When I was little I moved around a fair bit - I changed schools a lot and the first few weeks was always hard. After coming home crying one day and complaining that no one talked to me my mother pointed out that all the kids at my new school already had friends - it was up to me to make the effort to get to know them. It's like that all through life, I reckon. You get out what you put in. I'm at a point at the moment where I've made a lot of new friends through Bluelight, people I really like who I see at events and parties and stuff and I talk with on IRC. A few of these people I really, really like and I want to stay in contact with but it's going to be extremely hard since I'm leaving the country for several years. I'm hoping that via email and my webpage and stuff I don't touch with them but I'll see I guess..
I have friends that I've known nearly all my life, as well as friends from work, friends from Uni, friends from Bluelight, friends that I've made through friends. Any of these people could slip out of my life quite easily. It's up to me to not let that happen, and if I care about them enough it wont. I do agree though that drugs and all that seem to make it easier to meet people.. someone told me at my first rave that everyone has a choice between seeing these bonding experiences as real and seeing them as just part of the scene. I choose either depending on the person - sometimes I meet people who are fun for a night but are way too hardcore for me and so I don't pursue the relationship, othertimes there's a real liking and I can see there are things in common :) .
 
I have drug friends. They're called Bluelighters. Some I have a lot in common with, some I don't. I enjoy partying with all of them and value their friendship and companionship. But I woudldn't consider them close friends - not their fault, I just haven't gotten to know most bluelighters at that level for various reasons - mostly mine. In fact, I'm not a very social party person, prefer to dance alone or sit by myself spinning out.
My 'true' friends number only a few, mainly consisting of high school / uni friends. These are the people I would trust day in day out.
Hope you BLers don't get me wrong. I value all of my friendships, but the common bond we (as in bluelighers have) is lifestyle, and I can't be exepcted to be friends with every fucking khandi raver now can I? ;)
 
plazma:
Jesus man, that was the saddest post I've read in ages :-( The way you sound kind of reminds me of a state I was in a little over a year ago... I'd just broken up with a gf of three years(or, more accurately, she'd broken up with me :-)) and was feeling really alone and really lonely (no they're not the same thing...).

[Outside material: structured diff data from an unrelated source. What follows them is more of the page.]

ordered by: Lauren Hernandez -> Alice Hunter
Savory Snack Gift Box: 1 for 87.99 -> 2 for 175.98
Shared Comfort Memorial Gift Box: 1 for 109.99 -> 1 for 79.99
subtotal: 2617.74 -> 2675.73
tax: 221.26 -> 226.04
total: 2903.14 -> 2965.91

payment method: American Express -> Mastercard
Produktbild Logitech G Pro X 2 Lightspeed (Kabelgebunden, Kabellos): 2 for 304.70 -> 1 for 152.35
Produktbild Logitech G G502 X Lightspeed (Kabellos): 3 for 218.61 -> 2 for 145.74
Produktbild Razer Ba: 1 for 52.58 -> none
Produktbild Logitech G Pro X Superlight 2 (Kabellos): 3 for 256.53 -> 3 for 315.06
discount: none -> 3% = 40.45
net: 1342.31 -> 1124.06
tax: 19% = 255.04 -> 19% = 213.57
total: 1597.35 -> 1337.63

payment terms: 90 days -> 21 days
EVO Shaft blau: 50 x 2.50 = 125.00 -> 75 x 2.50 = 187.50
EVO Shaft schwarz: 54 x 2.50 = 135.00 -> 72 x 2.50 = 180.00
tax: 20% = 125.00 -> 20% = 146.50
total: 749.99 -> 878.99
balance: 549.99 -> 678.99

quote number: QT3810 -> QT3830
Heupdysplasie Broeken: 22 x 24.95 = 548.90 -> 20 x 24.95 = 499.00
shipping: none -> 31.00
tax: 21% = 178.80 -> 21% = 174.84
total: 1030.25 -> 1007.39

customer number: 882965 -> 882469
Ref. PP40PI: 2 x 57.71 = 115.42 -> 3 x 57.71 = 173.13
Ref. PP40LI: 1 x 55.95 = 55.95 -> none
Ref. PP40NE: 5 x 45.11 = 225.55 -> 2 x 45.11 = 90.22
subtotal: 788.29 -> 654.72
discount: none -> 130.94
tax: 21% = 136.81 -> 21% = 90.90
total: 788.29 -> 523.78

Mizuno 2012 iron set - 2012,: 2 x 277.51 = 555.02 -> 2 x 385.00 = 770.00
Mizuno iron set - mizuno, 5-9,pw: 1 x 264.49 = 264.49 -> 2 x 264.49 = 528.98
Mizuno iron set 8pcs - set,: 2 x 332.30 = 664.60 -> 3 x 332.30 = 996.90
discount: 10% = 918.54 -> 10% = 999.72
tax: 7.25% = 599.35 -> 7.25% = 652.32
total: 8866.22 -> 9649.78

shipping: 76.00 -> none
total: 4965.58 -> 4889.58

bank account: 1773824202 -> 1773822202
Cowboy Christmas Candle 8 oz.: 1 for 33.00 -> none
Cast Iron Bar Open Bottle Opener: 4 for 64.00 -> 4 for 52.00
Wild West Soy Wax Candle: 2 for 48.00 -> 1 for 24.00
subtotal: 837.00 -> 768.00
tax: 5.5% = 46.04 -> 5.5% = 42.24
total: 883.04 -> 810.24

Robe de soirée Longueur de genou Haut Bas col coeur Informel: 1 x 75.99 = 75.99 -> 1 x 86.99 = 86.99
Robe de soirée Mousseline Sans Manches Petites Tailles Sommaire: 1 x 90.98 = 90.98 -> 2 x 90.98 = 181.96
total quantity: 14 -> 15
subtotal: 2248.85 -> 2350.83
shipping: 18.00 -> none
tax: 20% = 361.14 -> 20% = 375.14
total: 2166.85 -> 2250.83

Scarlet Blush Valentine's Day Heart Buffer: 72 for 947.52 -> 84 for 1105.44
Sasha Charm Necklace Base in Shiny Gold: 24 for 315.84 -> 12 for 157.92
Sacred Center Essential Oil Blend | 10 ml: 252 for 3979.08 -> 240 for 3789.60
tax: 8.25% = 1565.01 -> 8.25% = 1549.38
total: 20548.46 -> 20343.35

Drugs actually helped me get over that by "reuniting" me with some older friends that I'd lost a certain closeness with, even though we still saw each often. Now everything's back to normal and I'm happy again, so I wish you the best of luck. Only having drug friends isn't necessarily a bad thing - just because people share one thing in common(and it may seem like the only thing sometimes), doesn't mean there isn't diversity amongst them. I don't know what to say. Just try not to get too down - it's a total spiral that get's harder to cheer up from.
(I just reread that last bit an it sounds sooo wanky and pretentious, so try to read it in a silly voice to offset my poor writing form...)
[ 30 January 2002: Message edited by: x004x ]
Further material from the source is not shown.